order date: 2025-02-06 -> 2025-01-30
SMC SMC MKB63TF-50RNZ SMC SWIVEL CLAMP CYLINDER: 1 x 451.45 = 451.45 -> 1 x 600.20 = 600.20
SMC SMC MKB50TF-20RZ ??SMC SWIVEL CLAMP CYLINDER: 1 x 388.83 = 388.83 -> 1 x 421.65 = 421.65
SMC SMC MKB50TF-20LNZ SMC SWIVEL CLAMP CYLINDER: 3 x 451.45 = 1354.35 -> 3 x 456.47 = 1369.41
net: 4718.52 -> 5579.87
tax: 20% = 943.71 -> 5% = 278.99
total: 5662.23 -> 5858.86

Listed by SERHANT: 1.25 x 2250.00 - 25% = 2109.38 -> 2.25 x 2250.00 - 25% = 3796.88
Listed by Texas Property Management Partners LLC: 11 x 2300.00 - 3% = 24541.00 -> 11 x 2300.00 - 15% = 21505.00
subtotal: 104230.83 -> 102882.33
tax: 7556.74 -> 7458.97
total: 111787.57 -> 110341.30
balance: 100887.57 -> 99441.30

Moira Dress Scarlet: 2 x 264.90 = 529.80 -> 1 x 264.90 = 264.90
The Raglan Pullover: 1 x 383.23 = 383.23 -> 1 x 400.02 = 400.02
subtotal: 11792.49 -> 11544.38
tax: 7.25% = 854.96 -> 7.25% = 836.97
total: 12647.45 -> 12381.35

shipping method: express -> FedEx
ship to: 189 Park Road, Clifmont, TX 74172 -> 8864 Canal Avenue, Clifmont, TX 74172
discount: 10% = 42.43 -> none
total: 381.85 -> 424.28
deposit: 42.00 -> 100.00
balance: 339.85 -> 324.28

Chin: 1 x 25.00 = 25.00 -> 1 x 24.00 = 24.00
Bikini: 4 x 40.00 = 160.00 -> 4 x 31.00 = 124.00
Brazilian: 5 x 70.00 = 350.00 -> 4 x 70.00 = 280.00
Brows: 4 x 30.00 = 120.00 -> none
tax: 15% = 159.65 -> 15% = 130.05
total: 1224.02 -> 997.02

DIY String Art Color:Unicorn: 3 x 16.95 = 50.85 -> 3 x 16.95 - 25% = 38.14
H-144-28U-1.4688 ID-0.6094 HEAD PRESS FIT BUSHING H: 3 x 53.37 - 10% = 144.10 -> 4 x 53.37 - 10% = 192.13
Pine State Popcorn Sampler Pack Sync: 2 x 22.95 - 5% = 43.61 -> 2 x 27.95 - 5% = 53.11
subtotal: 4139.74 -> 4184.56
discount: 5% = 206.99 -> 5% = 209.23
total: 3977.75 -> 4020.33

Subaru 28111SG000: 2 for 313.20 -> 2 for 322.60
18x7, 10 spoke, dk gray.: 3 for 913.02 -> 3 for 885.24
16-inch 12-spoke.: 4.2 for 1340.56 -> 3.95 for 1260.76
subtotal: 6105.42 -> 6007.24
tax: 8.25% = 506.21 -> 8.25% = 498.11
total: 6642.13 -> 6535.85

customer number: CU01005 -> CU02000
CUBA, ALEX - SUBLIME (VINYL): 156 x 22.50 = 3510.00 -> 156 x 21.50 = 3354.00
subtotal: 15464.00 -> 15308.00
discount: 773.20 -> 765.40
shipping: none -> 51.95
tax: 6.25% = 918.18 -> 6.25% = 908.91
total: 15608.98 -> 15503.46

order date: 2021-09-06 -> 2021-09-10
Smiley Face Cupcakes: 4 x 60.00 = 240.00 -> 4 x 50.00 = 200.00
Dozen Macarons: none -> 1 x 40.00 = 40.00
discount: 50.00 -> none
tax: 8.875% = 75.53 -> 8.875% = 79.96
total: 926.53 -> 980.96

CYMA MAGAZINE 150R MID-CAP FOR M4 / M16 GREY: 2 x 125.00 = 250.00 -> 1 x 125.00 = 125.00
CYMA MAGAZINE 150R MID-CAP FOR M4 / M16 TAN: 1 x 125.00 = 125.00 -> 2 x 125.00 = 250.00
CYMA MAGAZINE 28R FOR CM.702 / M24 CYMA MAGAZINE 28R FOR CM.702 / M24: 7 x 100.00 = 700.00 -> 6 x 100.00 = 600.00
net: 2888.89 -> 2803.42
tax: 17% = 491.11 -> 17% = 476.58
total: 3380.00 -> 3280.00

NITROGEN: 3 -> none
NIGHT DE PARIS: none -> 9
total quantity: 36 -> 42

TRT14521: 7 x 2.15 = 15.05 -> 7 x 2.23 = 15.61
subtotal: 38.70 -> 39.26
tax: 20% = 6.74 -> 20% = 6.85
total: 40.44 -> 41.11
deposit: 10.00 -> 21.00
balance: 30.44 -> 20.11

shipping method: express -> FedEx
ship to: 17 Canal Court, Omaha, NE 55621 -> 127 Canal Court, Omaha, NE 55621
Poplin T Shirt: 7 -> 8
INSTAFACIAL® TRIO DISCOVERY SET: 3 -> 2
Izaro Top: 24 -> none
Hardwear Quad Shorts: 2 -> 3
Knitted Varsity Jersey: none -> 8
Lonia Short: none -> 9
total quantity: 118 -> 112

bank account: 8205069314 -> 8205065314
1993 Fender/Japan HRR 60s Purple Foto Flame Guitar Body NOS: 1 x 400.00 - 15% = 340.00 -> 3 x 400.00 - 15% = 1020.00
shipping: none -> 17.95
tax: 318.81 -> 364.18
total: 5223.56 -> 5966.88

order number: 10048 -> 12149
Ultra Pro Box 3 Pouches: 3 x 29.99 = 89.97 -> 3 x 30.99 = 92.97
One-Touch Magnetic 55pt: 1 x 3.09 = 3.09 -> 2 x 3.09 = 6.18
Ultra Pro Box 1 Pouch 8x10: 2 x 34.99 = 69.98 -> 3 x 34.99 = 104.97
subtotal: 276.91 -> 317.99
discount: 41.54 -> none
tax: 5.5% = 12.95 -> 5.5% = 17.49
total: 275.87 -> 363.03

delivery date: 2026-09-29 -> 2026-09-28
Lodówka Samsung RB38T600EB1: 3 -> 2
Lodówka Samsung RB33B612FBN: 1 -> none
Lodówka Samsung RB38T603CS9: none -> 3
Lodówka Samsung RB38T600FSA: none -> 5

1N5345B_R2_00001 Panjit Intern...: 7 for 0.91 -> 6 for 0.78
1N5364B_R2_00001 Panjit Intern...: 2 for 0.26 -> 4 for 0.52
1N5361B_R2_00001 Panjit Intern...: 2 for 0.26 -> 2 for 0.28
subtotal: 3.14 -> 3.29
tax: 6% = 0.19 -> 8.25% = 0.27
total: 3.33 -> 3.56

********

*Problem to work on:* Every entry is to be copied exactly, with none omitted.

*Answer section:*
order date: 2025-02-06 -> 2025-01-30
SMC SMC MKB63TF-50RNZ SMC SWIVEL CLAMP CYLINDER: 1 x 451.45 = 451.45 -> 1 x 600.20 = 600.20
SMC SMC MKB50TF-20RZ ??SMC SWIVEL CLAMP CYLINDER: 1 x 388.83 = 388.83 -> 1 x 421.65 = 421.65
SMC SMC MKB50TF-20LNZ SMC SWIVEL CLAMP CYLINDER: 3 x 451.45 = 1354.35 -> 3 x 456.47 = 1369.41
net: 4718.52 -> 5579.87
tax: 20% = 943.71 -> 5% = 278.99
total: 5662.23 -> 5858.86

Listed by SERHANT: 1.25 x 2250.00 - 25% = 2109.38 -> 2.25 x 2250.00 - 25% = 3796.88
Listed by Texas Property Management Partners LLC: 11 x 2300.00 - 3% = 24541.00 -> 11 x 2300.00 - 15% = 21505.00
subtotal: 104230.83 -> 102882.33
tax: 7556.74 -> 7458.97
total: 111787.57 -> 110341.30
balance: 100887.57 -> 99441.30

Moira Dress Scarlet: 2 x 264.90 = 529.80 -> 1 x 264.90 = 264.90
The Raglan Pullover: 1 x 383.23 = 383.23 -> 1 x 400.02 = 400.02
subtotal: 11792.49 -> 11544.38
tax: 7.25% = 854.96 -> 7.25% = 836.97
total: 12647.45 -> 12381.35

shipping method: express -> FedEx
ship to: 189 Park Road, Clifmont, TX 74172 -> 8864 Canal Avenue, Clifmont, TX 74172
discount: 10% = 42.43 -> none
total: 381.85 -> 424.28
deposit: 42.00 -> 100.00
balance: 339.85 -> 324.28

Chin: 1 x 25.00 = 25.00 -> 1 x 24.00 = 24.00
Bikini: 4 x 40.00 = 160.00 -> 4 x 31.00 = 124.00
Brazilian: 5 x 70.00 = 350.00 -> 4 x 70.00 = 280.00
Brows: 4 x 30.00 = 120.00 -> none
tax: 15% = 159.65 -> 15% = 130.05
total: 1224.02 -> 997.02

DIY String Art Color:Unicorn: 3 x 16.95 = 50.85 -> 3 x 16.95 - 25% = 38.14
H-144-28U-1.4688 ID-0.6094 HEAD PRESS FIT BUSHING H: 3 x 53.37 - 10% = 144.10 -> 4 x 53.37 - 10% = 192.13
Pine State Popcorn Sampler Pack Sync: 2 x 22.95 - 5% = 43.61 -> 2 x 27.95 - 5% = 53.11
subtotal: 4139.74 -> 4184.56
discount: 5% = 206.99 -> 5% = 209.23
total: 3977.75 -> 4020.33

Subaru 28111SG000: 2 for 313.20 -> 2 for 322.60
18x7, 10 spoke, dk gray.: 3 for 913.02 -> 3 for 885.24
16-inch 12-spoke.: 4.2 for 1340.56 -> 3.95 for 1260.76
subtotal: 6105.42 -> 6007.24
tax: 8.25% = 506.21 -> 8.25% = 498.11
total: 6642.13 -> 6535.85

customer number: CU01005 -> CU02000
CUBA, ALEX - SUBLIME (VINYL): 156 x 22.50 = 3510.00 -> 156 x 21.50 = 3354.00
subtotal: 15464.00 -> 15308.00
discount: 773.20 -> 765.40
shipping: none -> 51.95
tax: 6.25% = 918.18 -> 6.25% = 908.91
total: 15608.98 -> 15503.46

order date: 2021-09-06 -> 2021-09-10
Smiley Face Cupcakes: 4 x 60.00 = 240.00 -> 4 x 50.00 = 200.00
Dozen Macarons: none -> 1 x 40.00 = 40.00
discount: 50.00 -> none
tax: 8.875% = 75.53 -> 8.875% = 79.96
total: 926.53 -> 980.96

CYMA MAGAZINE 150R MID-CAP FOR M4 / M16 GREY: 2 x 125.00 = 250.00 -> 1 x 125.00 = 125.00
CYMA MAGAZINE 150R MID-CAP FOR M4 / M16 TAN: 1 x 125.00 = 125.00 -> 2 x 125.00 = 250.00
CYMA MAGAZINE 28R FOR CM.702 / M24 CYMA MAGAZINE 28R FOR CM.702 / M24: 7 x 100.00 = 700.00 -> 6 x 100.00 = 600.00
net: 2888.89 -> 2803.42
tax: 17% = 491.11 -> 17% = 476.58
total: 3380.00 -> 3280.00

NITROGEN: 3 -> none
NIGHT DE PARIS: none -> 9
total quantity: 36 -> 42

TRT14521: 7 x 2.15 = 15.05 -> 7 x 2.23 = 15.61
subtotal: 38.70 -> 39.26
tax: 20% = 6.74 -> 20% = 6.85
total: 40.44 -> 41.11
deposit: 10.00 -> 21.00
balance: 30.44 -> 20.11

shipping method: express -> FedEx
ship to: 17 Canal Court, Omaha, NE 55621 -> 127 Canal Court, Omaha, NE 55621
Poplin T Shirt: 7 -> 8
INSTAFACIAL® TRIO DISCOVERY SET: 3 -> 2
Izaro Top: 24 -> none
Hardwear Quad Shorts: 2 -> 3
Knitted Varsity Jersey: none -> 8
Lonia Short: none -> 9
total quantity: 118 -> 112

bank account: 8205069314 -> 8205065314
1993 Fender/Japan HRR 60s Purple Foto Flame Guitar Body NOS: 1 x 400.00 - 15% = 340.00 -> 3 x 400.00 - 15% = 1020.00
shipping: none -> 17.95
tax: 318.81 -> 364.18
total: 5223.56 -> 5966.88

order number: 10048 -> 12149
Ultra Pro Box 3 Pouches: 3 x 29.99 = 89.97 -> 3 x 30.99 = 92.97
One-Touch Magnetic 55pt: 1 x 3.09 = 3.09 -> 2 x 3.09 = 6.18
Ultra Pro Box 1 Pouch 8x10: 2 x 34.99 = 69.98 -> 3 x 34.99 = 104.97
subtotal: 276.91 -> 317.99
discount: 41.54 -> none
tax: 5.5% = 12.95 -> 5.5% = 17.49
total: 275.87 -> 363.03

delivery date: 2026-09-29 -> 2026-09-28
Lodówka Samsung RB38T600EB1: 3 -> 2
Lodówka Samsung RB33B612FBN: 1 -> none
Lodówka Samsung RB38T603CS9: none -> 3
Lodówka Samsung RB38T600FSA: none -> 5

1N5345B_R2_00001 Panjit Intern...: 7 for 0.91 -> 6 for 0.78
1N5364B_R2_00001 Panjit Intern...: 2 for 0.26 -> 4 for 0.52
1N5361B_R2_00001 Panjit Intern...: 2 for 0.26 -> 2 for 0.28
subtotal: 3.14 -> 3.29
tax: 6% = 0.19 -> 8.25% = 0.27
total: 3.33 -> 3.56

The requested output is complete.